= Given data =
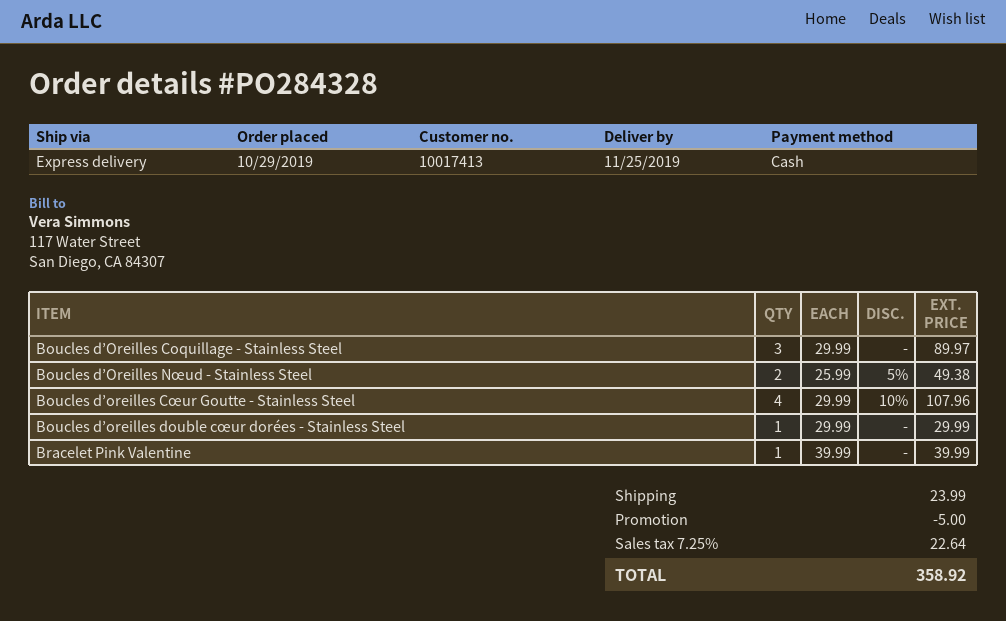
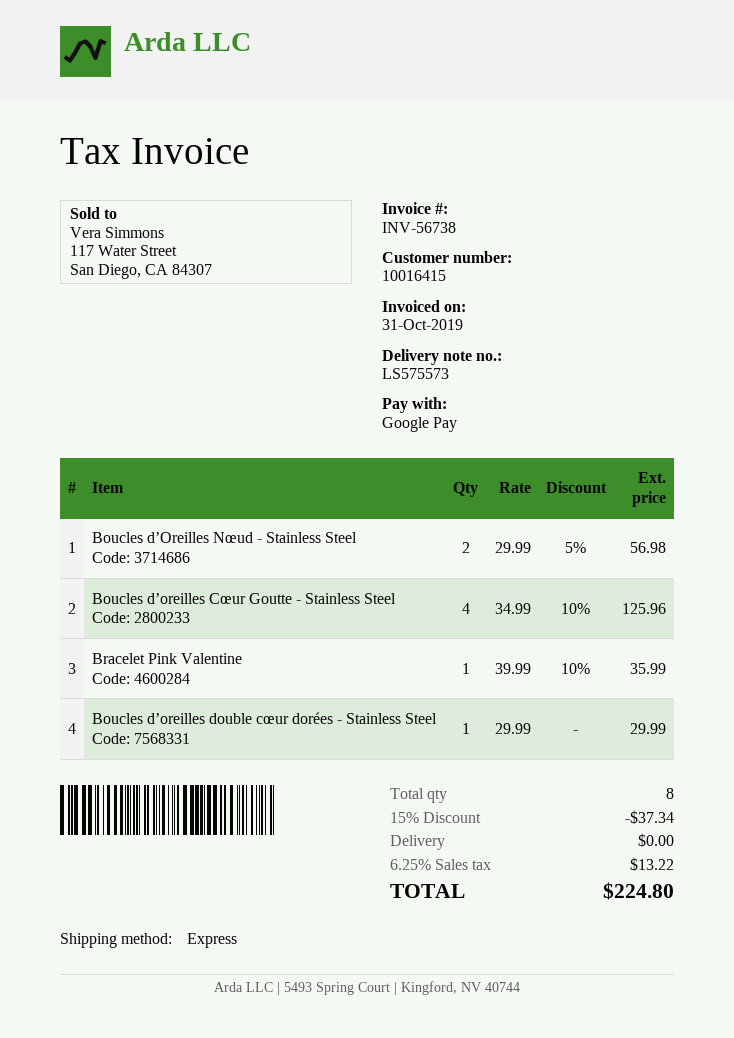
customer number: 10017413 -> 10016415
payment method: cash -> Google Pay
Boucles d’Oreilles Coquillage - Stainless Steel: 3 x 29.99 = 89.97 -> none
Boucles d’Oreilles Nœud - Stainless Steel: 2 x 25.99 - 5% = 49.38 -> 2 x 29.99 - 5% = 56.98
Boucles d’oreilles Cœur Goutte - Stainless Steel: 4 x 29.99 - 10% = 107.96 -> 4 x 34.99 - 10% = 125.96
Bracelet Pink Valentine: 1 x 39.99 = 39.99 -> 1 x 39.99 - 10% = 35.99
discount: 5.00 -> 37.34
shipping: 23.99 -> 0.00
tax: 7.25% = 22.64 -> 6.25% = 13.22
total: 358.92 -> 224.80

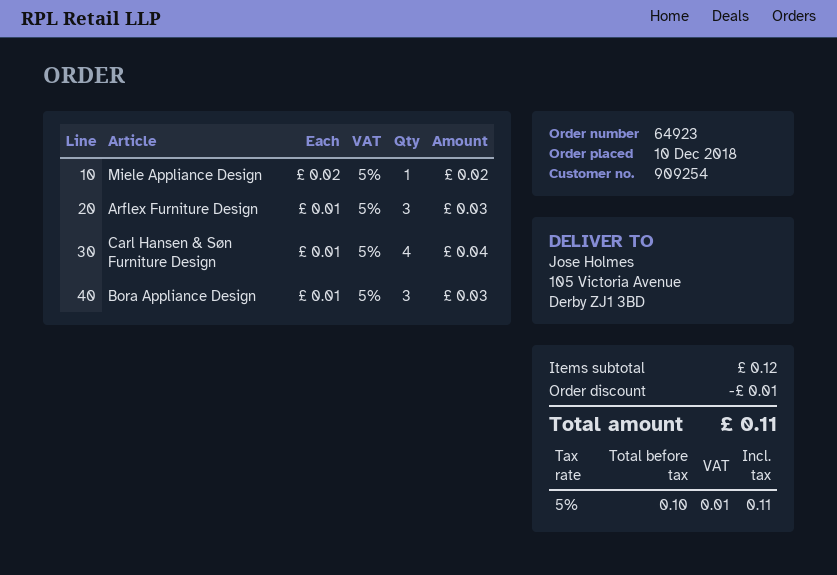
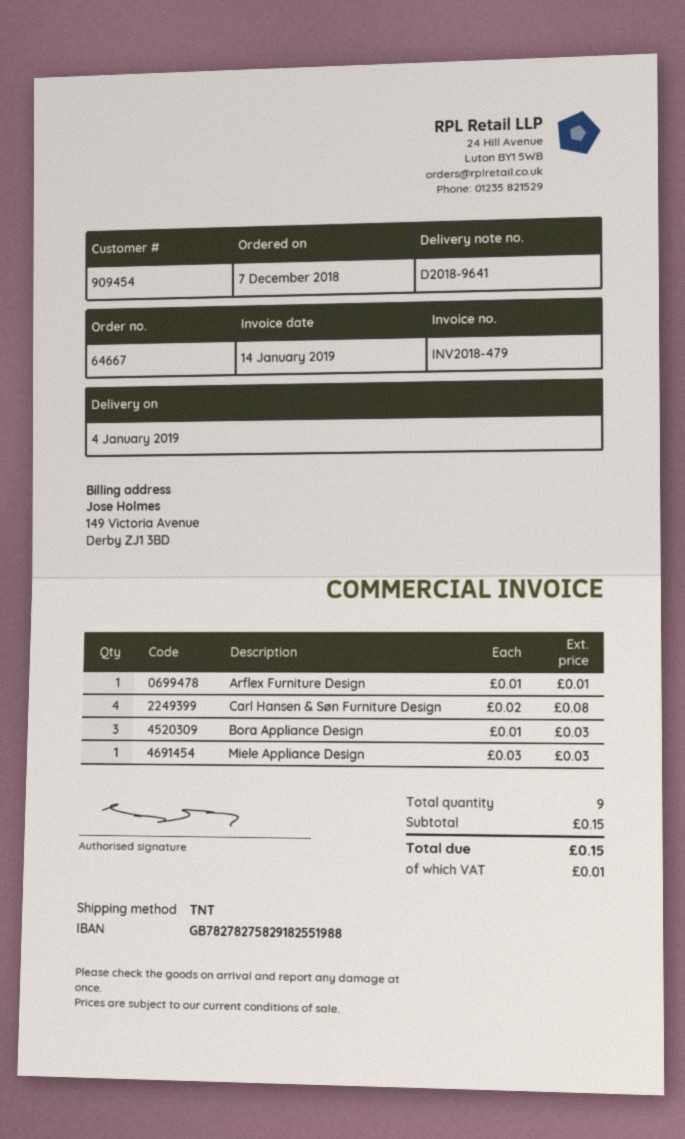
order number: 64923 -> 64667
order date: 2018-12-10 -> 2018-12-07
customer number: 909254 -> 909454
Miele Appliance Design: 1 x 0.02 = 0.02 -> 1 x 0.03 = 0.03
Arflex Furniture Design: 3 x 0.01 = 0.03 -> 1 x 0.01 = 0.01
Carl Hansen & Søn Furniture Design: 4 x 0.01 = 0.04 -> 4 x 0.02 = 0.08
subtotal: 0.12 -> 0.15
discount: 0.01 -> none
total: 0.11 -> 0.15

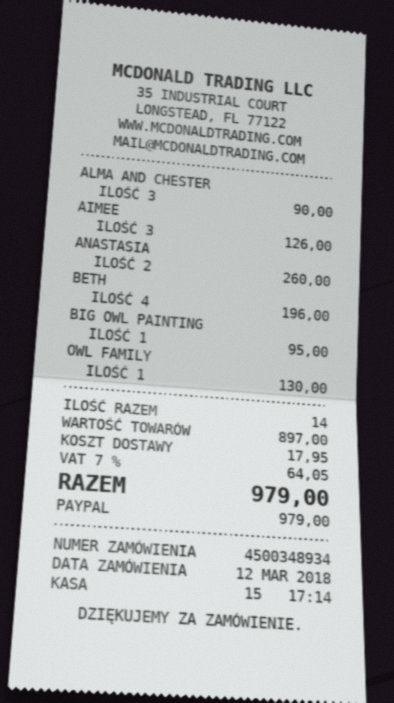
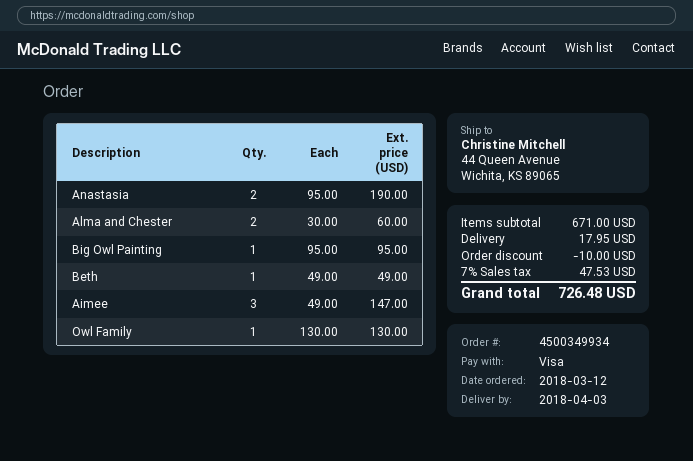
order number: 4500348934 -> 4500349934
payment method: PayPal -> Visa
ALMA AND CHESTER: 3 for 90.00 -> 2 for 60.00
AIMEE: 3 for 126.00 -> 3 for 147.00
ANASTASIA: 2 for 260.00 -> 2 for 190.00
BETH: 4 for 196.00 -> 1 for 49.00
subtotal: 897.00 -> 671.00
discount: none -> 10.00
tax: 7% = 64.05 -> 7% = 47.53
total: 979.00 -> 726.48

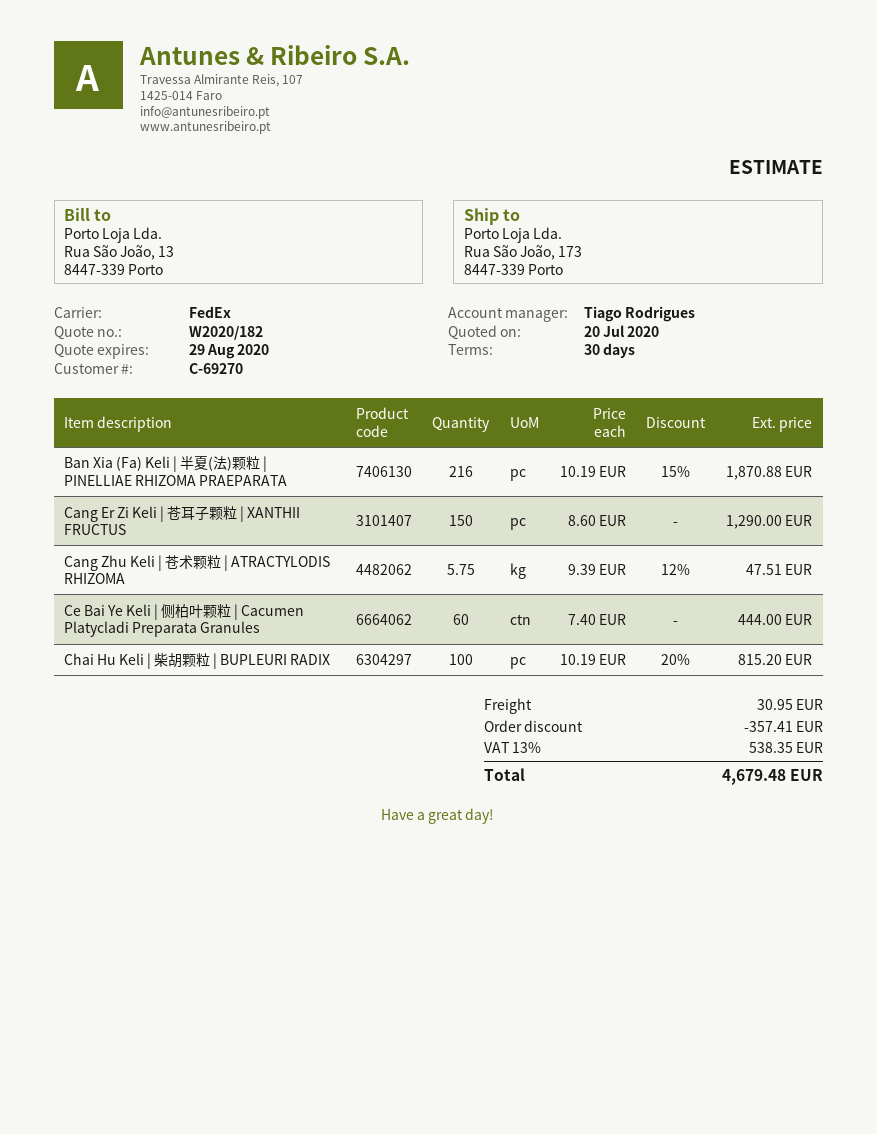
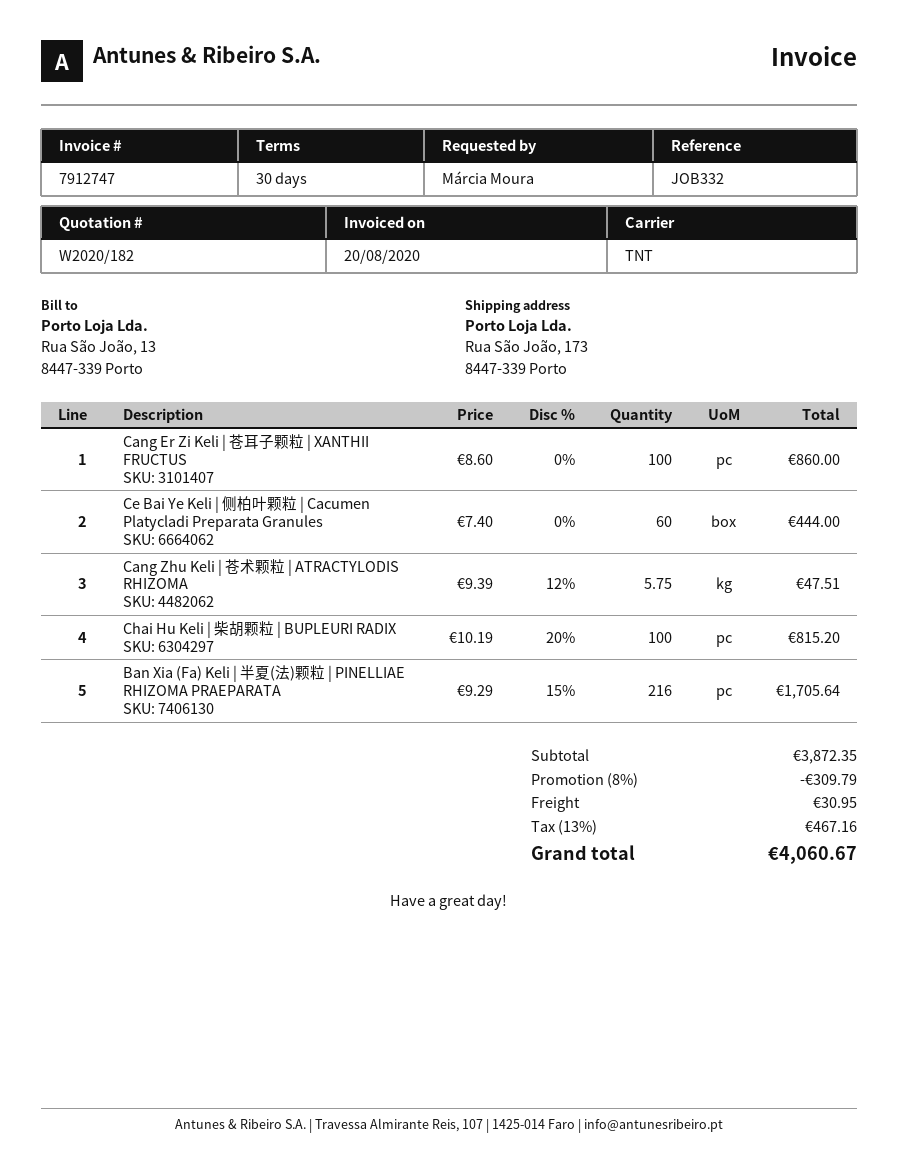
shipping method: FedEx -> TNT
Ban Xia (Fa) Keli | 半夏(法)颗粒 | PINELLIAE RHIZOMA PRAEPARATA: 216 x 10.19 - 15% = 1870.88 -> 216 x 9.29 - 15% = 1705.64
Cang Er Zi Keli | 苍耳子颗粒 | XANTHII FRUCTUS: 150 x 8.60 = 1290.00 -> 100 x 8.60 = 860.00
discount: 357.41 -> 309.79
tax: 13% = 538.35 -> 13% = 467.16
total: 4679.48 -> 4060.67

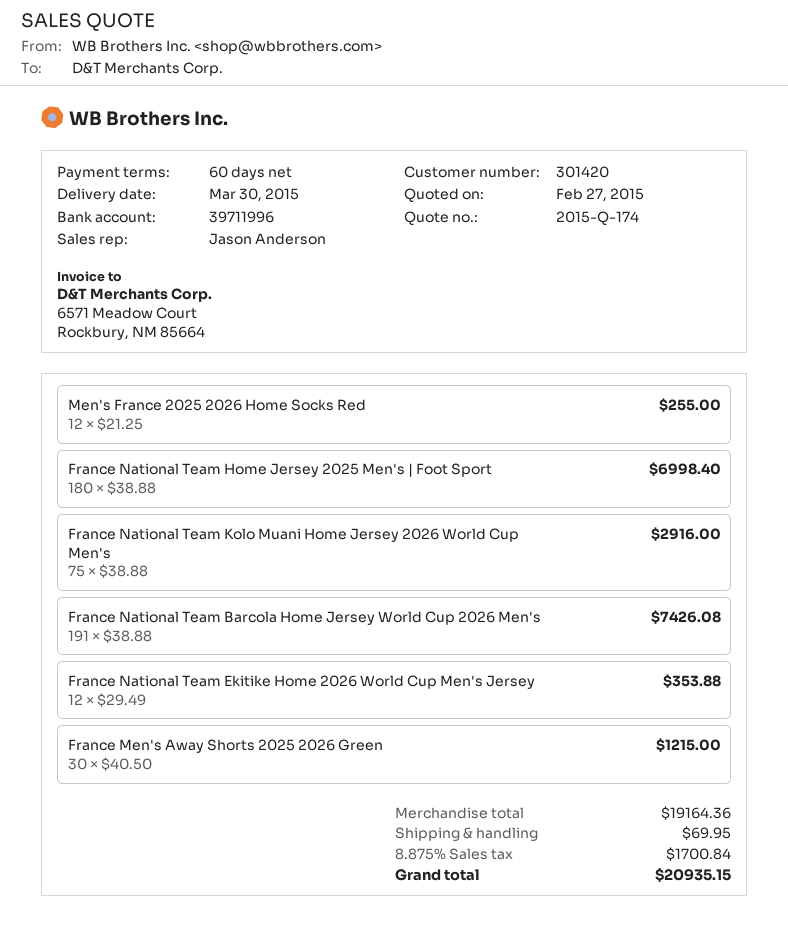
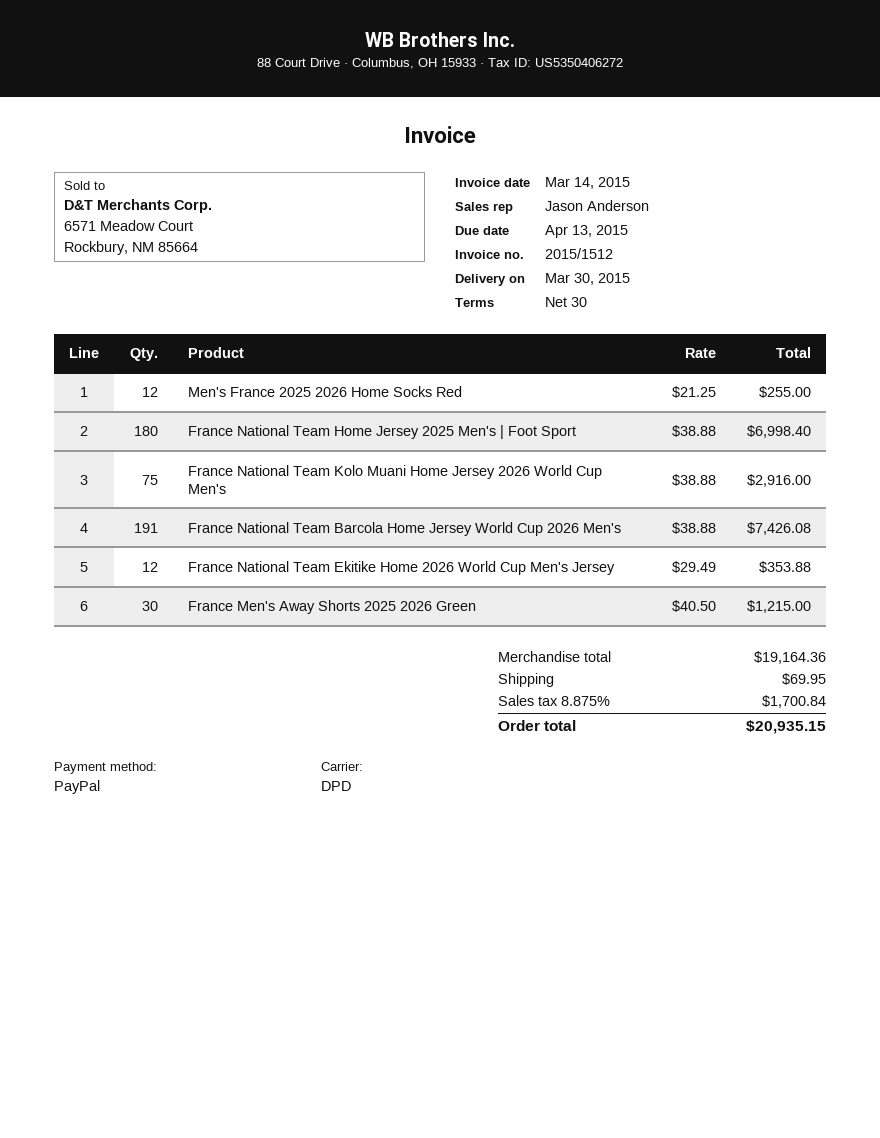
payment terms: 60 days -> 30 days

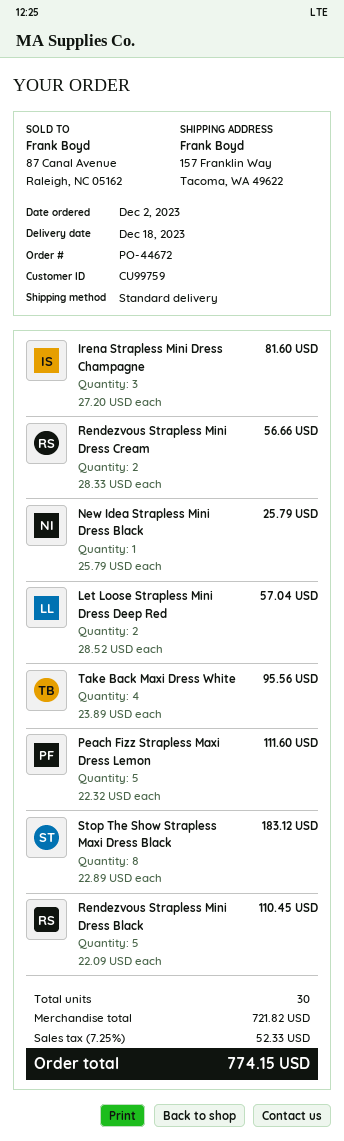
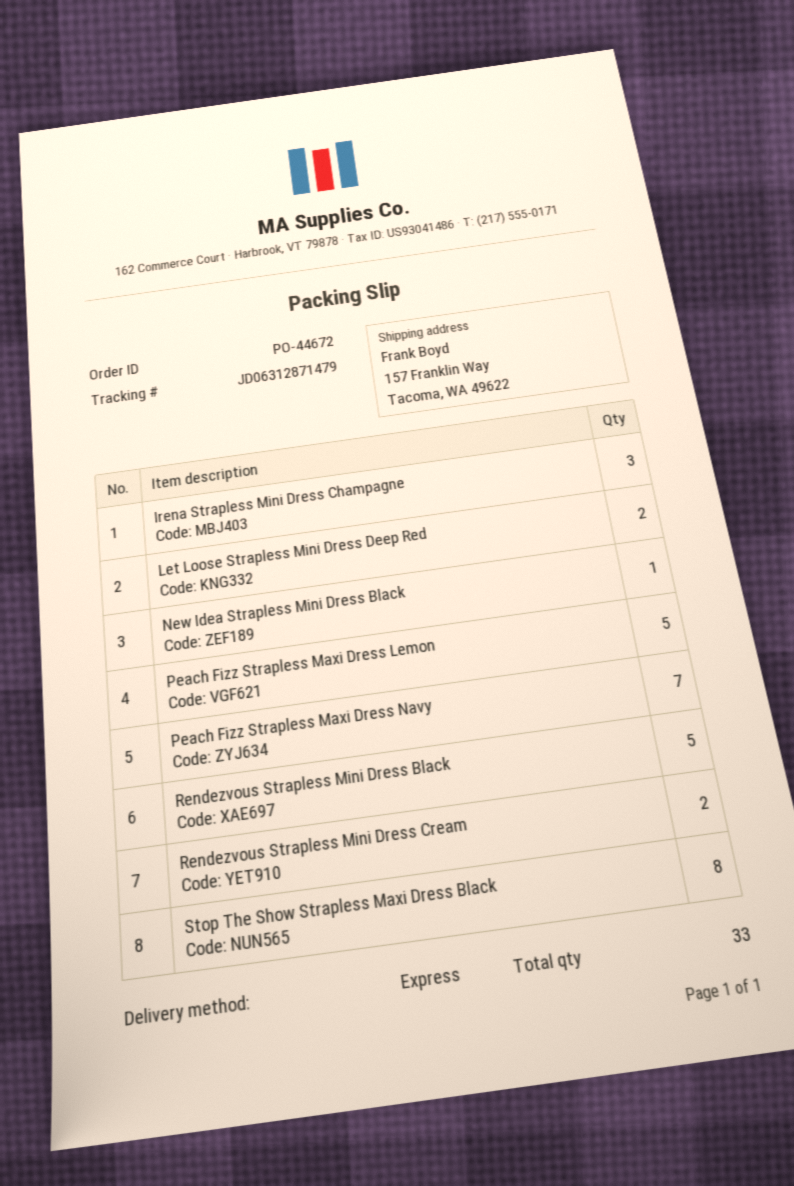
shipping method: standard -> express
Take Back Maxi Dress White: 4 -> none
Peach Fizz Strapless Maxi Dress Navy: none -> 7
total quantity: 30 -> 33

= Exercise requirements =
An exact, word-for-word version of the material is required, free of pictures.

= Task solution =
customer number: 10017413 -> 10016415
payment method: cash -> Google Pay
Boucles d’Oreilles Coquillage - Stainless Steel: 3 x 29.99 = 89.97 -> none
Boucles d’Oreilles Nœud - Stainless Steel: 2 x 25.99 - 5% = 49.38 -> 2 x 29.99 - 5% = 56.98
Boucles d’oreilles Cœur Goutte - Stainless Steel: 4 x 29.99 - 10% = 107.96 -> 4 x 34.99 - 10% = 125.96
Bracelet Pink Valentine: 1 x 39.99 = 39.99 -> 1 x 39.99 - 10% = 35.99
discount: 5.00 -> 37.34
shipping: 23.99 -> 0.00
tax: 7.25% = 22.64 -> 6.25% = 13.22
total: 358.92 -> 224.80

order number: 64923 -> 64667
order date: 2018-12-10 -> 2018-12-07
customer number: 909254 -> 909454
Miele Appliance Design: 1 x 0.02 = 0.02 -> 1 x 0.03 = 0.03
Arflex Furniture Design: 3 x 0.01 = 0.03 -> 1 x 0.01 = 0.01
Carl Hansen & Søn Furniture Design: 4 x 0.01 = 0.04 -> 4 x 0.02 = 0.08
subtotal: 0.12 -> 0.15
discount: 0.01 -> none
total: 0.11 -> 0.15

order number: 4500348934 -> 4500349934
payment method: PayPal -> Visa
ALMA AND CHESTER: 3 for 90.00 -> 2 for 60.00
AIMEE: 3 for 126.00 -> 3 for 147.00
ANASTASIA: 2 for 260.00 -> 2 for 190.00
BETH: 4 for 196.00 -> 1 for 49.00
subtotal: 897.00 -> 671.00
discount: none -> 10.00
tax: 7% = 64.05 -> 7% = 47.53
total: 979.00 -> 726.48

shipping method: FedEx -> TNT
Ban Xia (Fa) Keli | 半夏(法)颗粒 | PINELLIAE RHIZOMA PRAEPARATA: 216 x 10.19 - 15% = 1870.88 -> 216 x 9.29 - 15% = 1705.64
Cang Er Zi Keli | 苍耳子颗粒 | XANTHII FRUCTUS: 150 x 8.60 = 1290.00 -> 100 x 8.60 = 860.00
discount: 357.41 -> 309.79
tax: 13% = 538.35 -> 13% = 467.16
total: 4679.48 -> 4060.67

payment terms: 60 days -> 30 days

shipping method: standard -> express
Take Back Maxi Dress White: 4 -> none
Peach Fizz Strapless Maxi Dress Navy: none -> 7
total quantity: 30 -> 33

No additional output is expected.